"hey, r u ok?"

342 27 39
                                    

- "hey, r u ok?"

"i almost cut a piece of myself for your life."
(the weeknd-call out my name)

üzerine şiirler, kitaplar, şarkılar yazılmış bir sürü duygu vardı. aşk, nefret, sevgi, pişmanlık, özlem... bütün bu duygular insanları en uçlarında yaşadıklarında mahvedecek duygulardı. öldürmezdi belki... ama her gün ölüme daha çok yaklaştığın gerçeğini sana gösterirdi. her gece uyurken yeni bir sabaha uyanamayacağın gerçeği seni umutlandırabilirdi böyle zamanlarda...

fakat tam tersi de olabilirdi. hayat seni gerçekten sevebilirdi. yine bir sürü şaire ve yazara ilham olmuş bir diğer duyguyla tanıştırabilirdi seni; mutluluk. bütün duyguların hissettirdikleri ve yaşatacağı şeyler farklı olabilirdi fakat ortak bir noktası vardı; hiçbiri sonsuza kadar sürmezdi. hayat seni her zaman sevmeyi denemezdi.

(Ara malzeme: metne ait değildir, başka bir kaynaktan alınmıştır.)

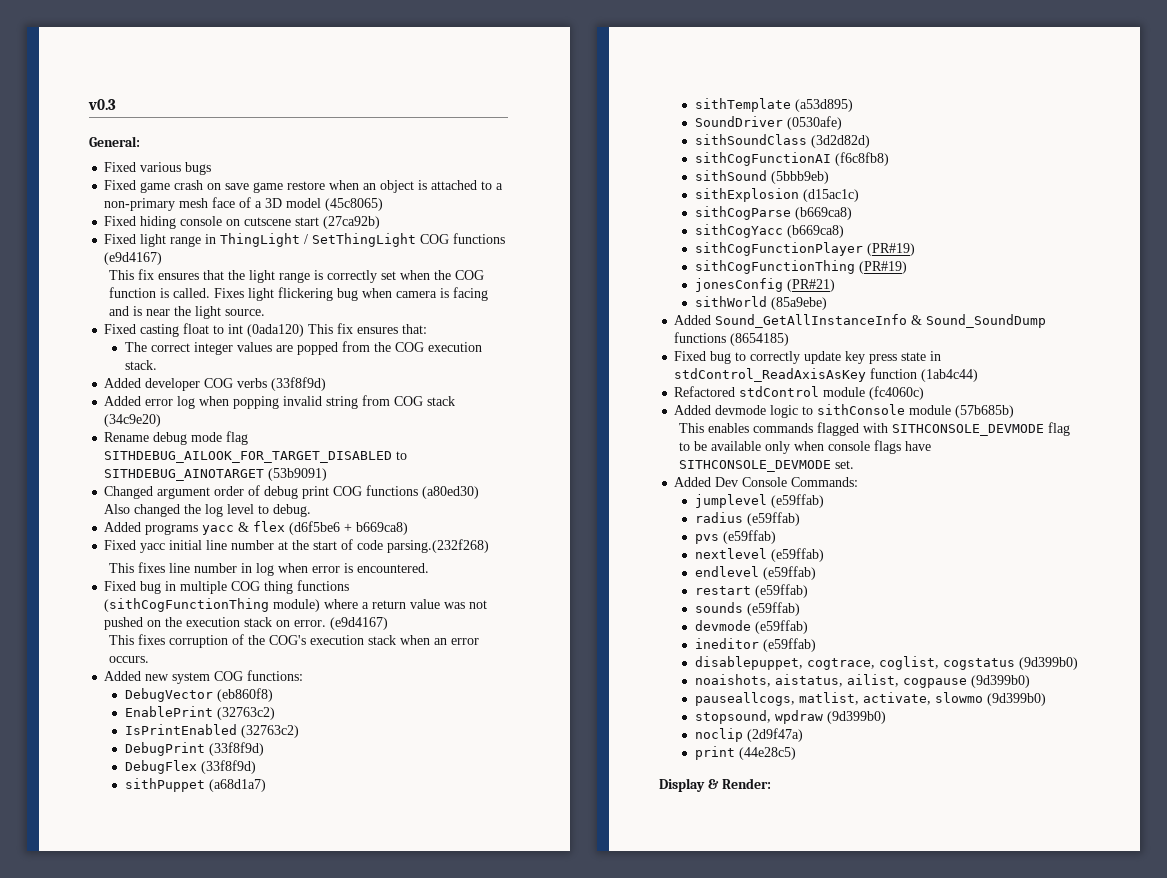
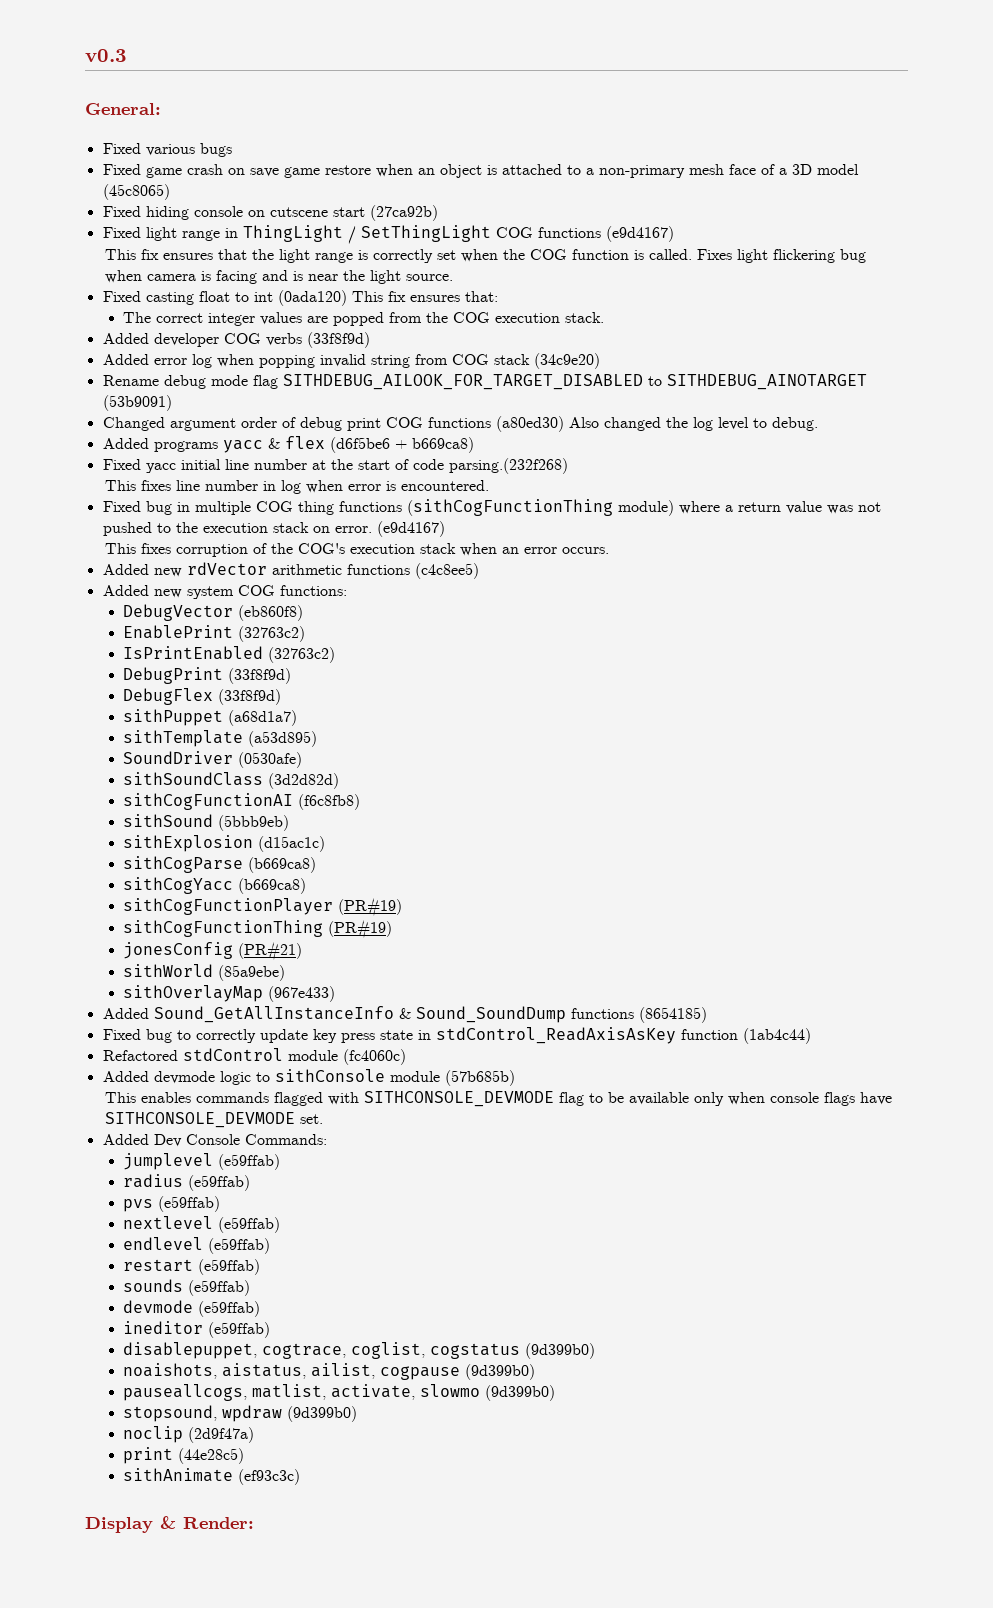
- Fixed bug in multiple COG thing functions (sithCogFunctionThing module) where a return value was not pushed on the execution stack on error.
+ Fixed bug in multiple COG thing functions (sithCogFunctionThing module) where a return value was not pushed to the execution stack on error.
+ Added new rdVector arithmetic functions (c4c8ee5)
+ sithOverlayMap (967e433)
+ sithAnimate (ef93c3c)

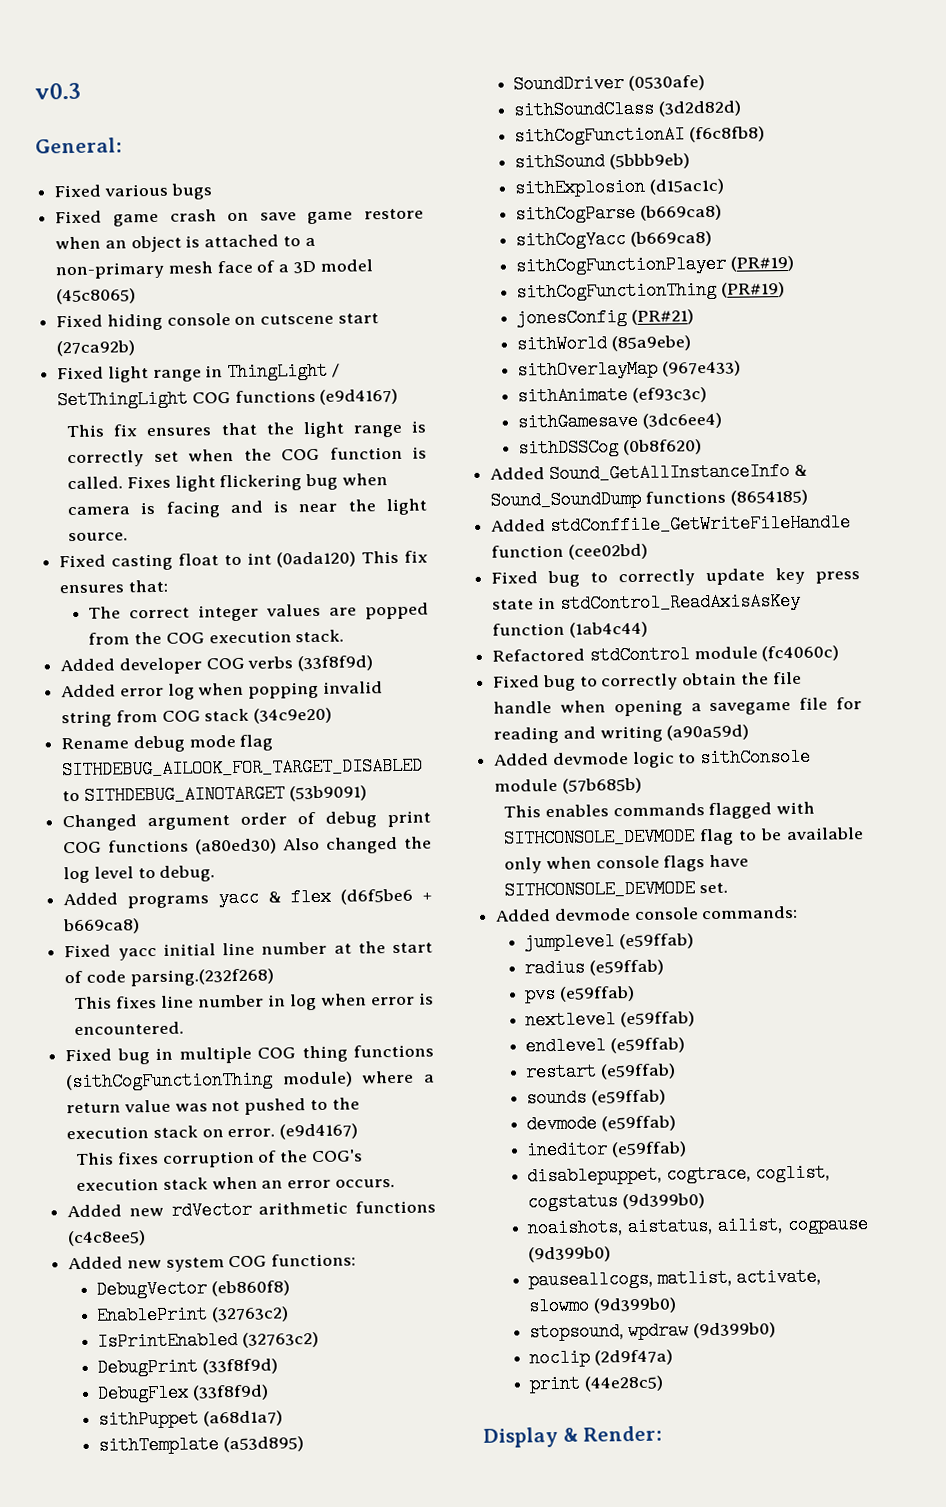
+ sithAnimate (ef93c3c)
+ sithGamesave (3dc6ee4)
+ sithDSSCog (0b8f620)
+ Added stdConffile_GetWriteFileHandle function (cee02bd)
+ Fixed bug to correctly obtain the file handle when opening a savegame file for reading and writing (a90a59d)
- Added Dev Console Commands:
+ Added devmode console commands:
- sithAnimate (ef93c3c)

yerim'i ise belki de hiç sevmemişti. güneş turunculuklarını gökyüzüne salmış, yavaş yavaş uyanmaya çalışıyordu yerim ağrıyan kemikleriyle evine giden bomboş sokakta yürürken. bütün günü hatta belki de bütün bir haftayı evinde geçirmek, kimseyle iletişim kurmamak ve silinmek istiyordu. var olduğu her yerden silinip gitmek istiyordu ve komikti ki bu konuda çok fazla zorlanmayacaktı.

yalpalıyordu. yürürken, yaşarken, severken, mutlu olurken o kadar yalpalıyordu ki düşmek artık o kadar da korkutucu veya can yakıcı değildi. dizleri yeterince yara almıştı, kalbi ise hiçbir zaman kabuk tutmamıştı. düşmek artık umut doluydu. daha fazla yara almak önemli değildi ve bu yüzden yürürken titreyen bacaklarının kontrolünü bıraktığında dizleri yeni bir yarayı kanatmıştı. ellerinin altındaki taş parçaları derisine batıyordu ve bunların hiçbirisini hissetmiyordu.

omzuna dokunan eli bile.

"hey, iyi misin?" omuzlarının sarsılmasının nedenini de hıçkırıkları zannediyordu fakat değildi. bir el vardı. ona uzanmıştı, ona dokunmuştu. onu sarsıyor, kendine getirmeye çalışıyor, onun iyi olup olmadığını merak ediyordu. birisi onu görmüştü, en yaralı anında. ve bu ne demekti?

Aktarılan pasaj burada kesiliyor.